In this Dec. 22, 2019 photo, Boeing, NASA and U.S. Army personnel work around the Boeing Starliner spacecraft shortly after it landed in White Sands, New Mexico. (Bill Ingalls/NASA via AP)

In this Dec. 22, 2019 photo, Boeing, NASA and U.S. Army personnel work around the Boeing Starliner spacecraft shortly after it landed in White Sands, New Mexico. (Bill Ingalls/NASA via AP)

Faulty software could have doomed Boeing’s Starliner capsule

Meanwhile, SpaceX successfully completed a launch abort test last month at Cape Canaveral.
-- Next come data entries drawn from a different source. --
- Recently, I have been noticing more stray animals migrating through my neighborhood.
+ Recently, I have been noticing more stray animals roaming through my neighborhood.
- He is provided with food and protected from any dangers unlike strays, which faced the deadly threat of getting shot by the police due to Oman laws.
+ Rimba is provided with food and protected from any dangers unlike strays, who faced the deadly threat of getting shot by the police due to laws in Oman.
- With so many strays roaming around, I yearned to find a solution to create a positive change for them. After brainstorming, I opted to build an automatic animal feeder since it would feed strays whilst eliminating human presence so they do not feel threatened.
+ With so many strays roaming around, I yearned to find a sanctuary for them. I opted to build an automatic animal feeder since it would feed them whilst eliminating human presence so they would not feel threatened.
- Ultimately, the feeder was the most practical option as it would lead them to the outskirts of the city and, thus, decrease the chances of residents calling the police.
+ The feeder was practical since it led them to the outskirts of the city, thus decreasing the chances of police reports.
By Marcia Dunn / Associated Press

CAPE CANAVERAL, Fla. — Defective software could have doomed Boeing’s crew capsule during its first test flight, a botched trip that was cut short and never made it to the International Space Station, NASA and company officials said Friday.
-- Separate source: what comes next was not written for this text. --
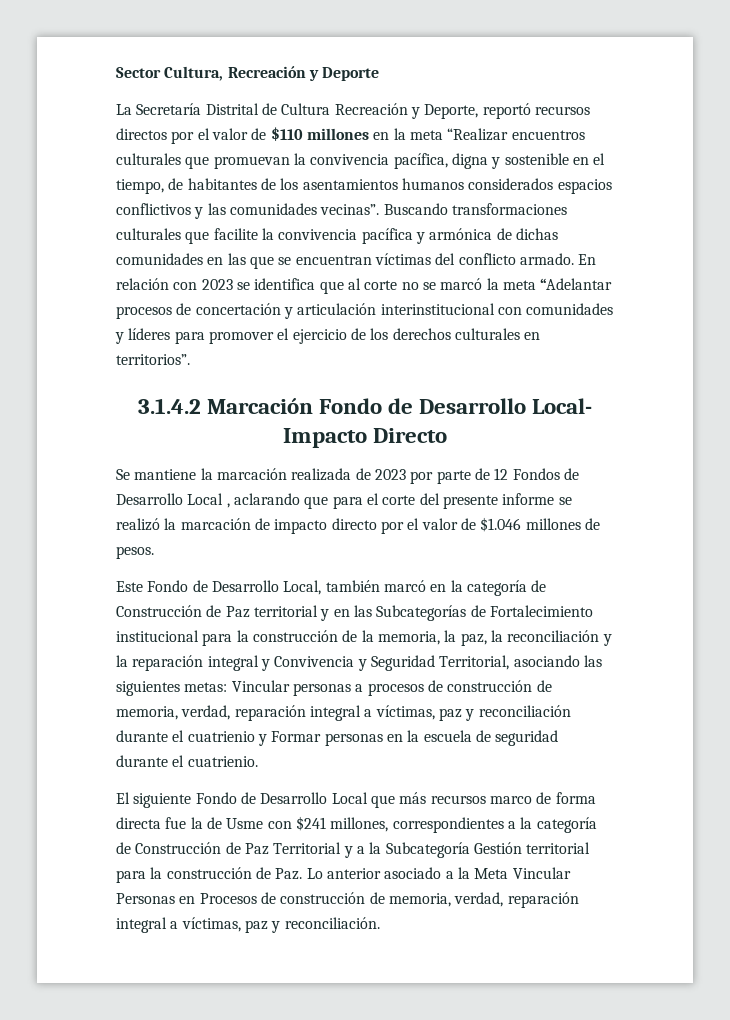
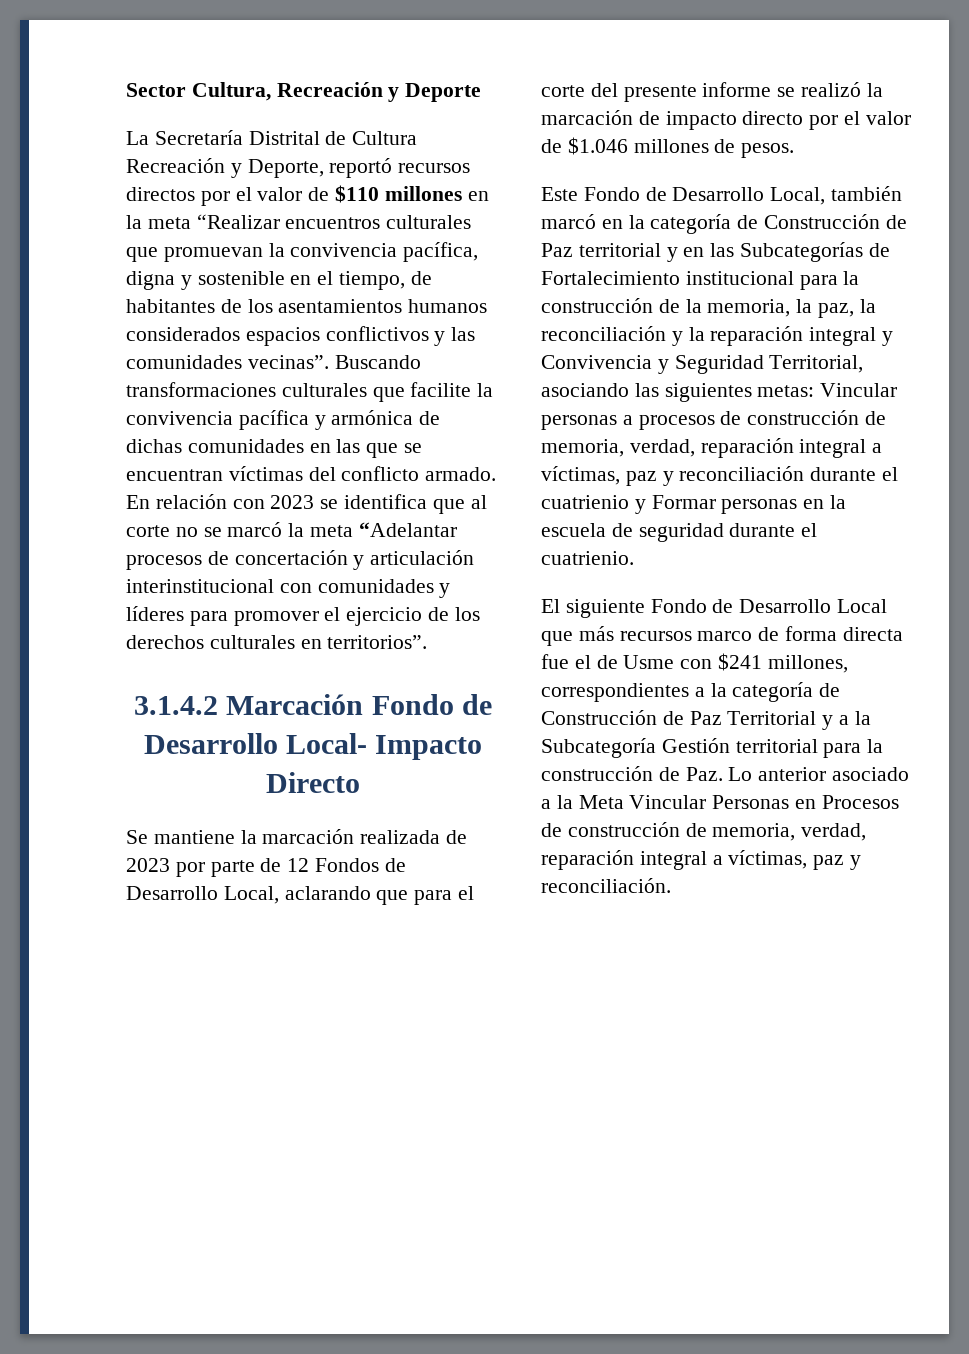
- Se mantiene la marcación realizada de 2023 por parte de 12 Fondos de Desarrollo Local , aclarando que para el corte del presente informe se realizó la marcación de impacto directo por el valor de $1.046 millones de pesos.
+ Se mantiene la marcación realizada de 2023 por parte de 12 Fondos de Desarrollo Local, aclarando que para el corte del presente informe se realizó la marcación de impacto directo por el valor de $1.046 millones de pesos.
- El siguiente Fondo de Desarrollo Local que más recursos marco de forma directa fue la de Usme con $241 millones, correspondientes a la categoría de Construcción de Paz Territorial y a la Subcategoría Gestión territorial para la construcción de Paz. Lo anterior asociado a la Meta Vincular Personas en Procesos de construcción de memoria, verdad, reparación integral a víctimas, paz y reconciliación.
+ El siguiente Fondo de Desarrollo Local que más recursos marco de forma directa fue el de Usme con $241 millones, correspondientes a la categoría de Construcción de Paz Territorial y a la Subcategoría Gestión territorial para la construcción de Paz. Lo anterior asociado a la Meta Vincular Personas en Procesos de construcción de memoria, verdad, reparación integral a víctimas, paz y reconciliación.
The Starliner capsule launched without astronauts in December, but its automatic timer was off by 11 hours, preventing the capsule from flying to the space station as planned. This software trouble — which left the capsule in the wrong orbit just after liftoff — set off a scramble to find more possible coding errors, Boeing officials said.

Hours before the Starliner’s scheduled touchdown, a second software mistake was discovered, this time involving the Starliner’s service module. Flight controllers rushed to fix the problem, which could have caused the cylinder to slam into the capsule once jettisoned during reentry.

Such an impact could have sent the Starliner into a tumble, said Jim Chilton, a senior vice president for Boeing. In addition, damage to the Starliner’s heat shield could have caused the capsule to burn up on reentry, he noted.

He also conceded they wouldn’t have found the second problem without the first.

“Nobody is more disappointed in the issues that we uncovered … than the Starliner team,” said Boeing program manager John Mulholland.

These latest findings stem from a joint investigation team formed by NASA and Boeing in the wake of the aborted test flight. The capsule returned to Earth on Dec. 22 after just two days, parachuting down to a landing in New Mexico.

The mission was supposed to be the company’s last major hurdle before launching the first Starliner crew.

NASA has yet to decide whether Boeing should conduct another test flight without a crew, before putting astronauts on board. Just in case, Boeing reported last week that it took a $410 million charge in its fourth-quarter earnings, to cover a possible mission repeat.

Douglas Loverro, head of NASA’s human exploration and operations mission directorate, said Boeing needs to check and verify all of its flight software before any decisions are made on a possible reflight. He told reporters NASA shares some of the blame for the software problems.

“Our NASA oversight was insufficient. That’s obvious and we recognize that,” he said.

The investigation team also is looking into a third problem, an intermittent space-to-ground communication problem that hampered controllers’ ability to command and manage the capsule early in the flight. Interference from cellphone towers may have exacerbated the matter, Boeing officials said.

NASA said the independent review should be completed by the end of February.

Outside of this ongoing review, NASA is taking an extensive look at Boeing’s culture, according to Loverro. He said it was prompted in part by software issues elsewhere in the company, an apparent reference to the grounded 737 Max fleet.

A second private company is on track to launch astronauts for NASA as early as this spring. SpaceX successfully completed a launch abort test last month at Cape Canaveral.

NASA astronauts have not launched from home soil since the space shuttle program ended in 2011, instead riding Russian rockets to get to the space station. The Soyuz seats go for tens of millions of dollars apiece.

NASA has been paying billions of dollars to Boeing and SpaceX to develop capsules capable of transporting astronauts to and from the space station. Even before Boeing’s software issues, the commercial crew flights were years behind schedule. The space agency deliberately opted for two companies for redundancy, an advantage cited repeatedly Friday by NASA Administrator Jim Bridenstine.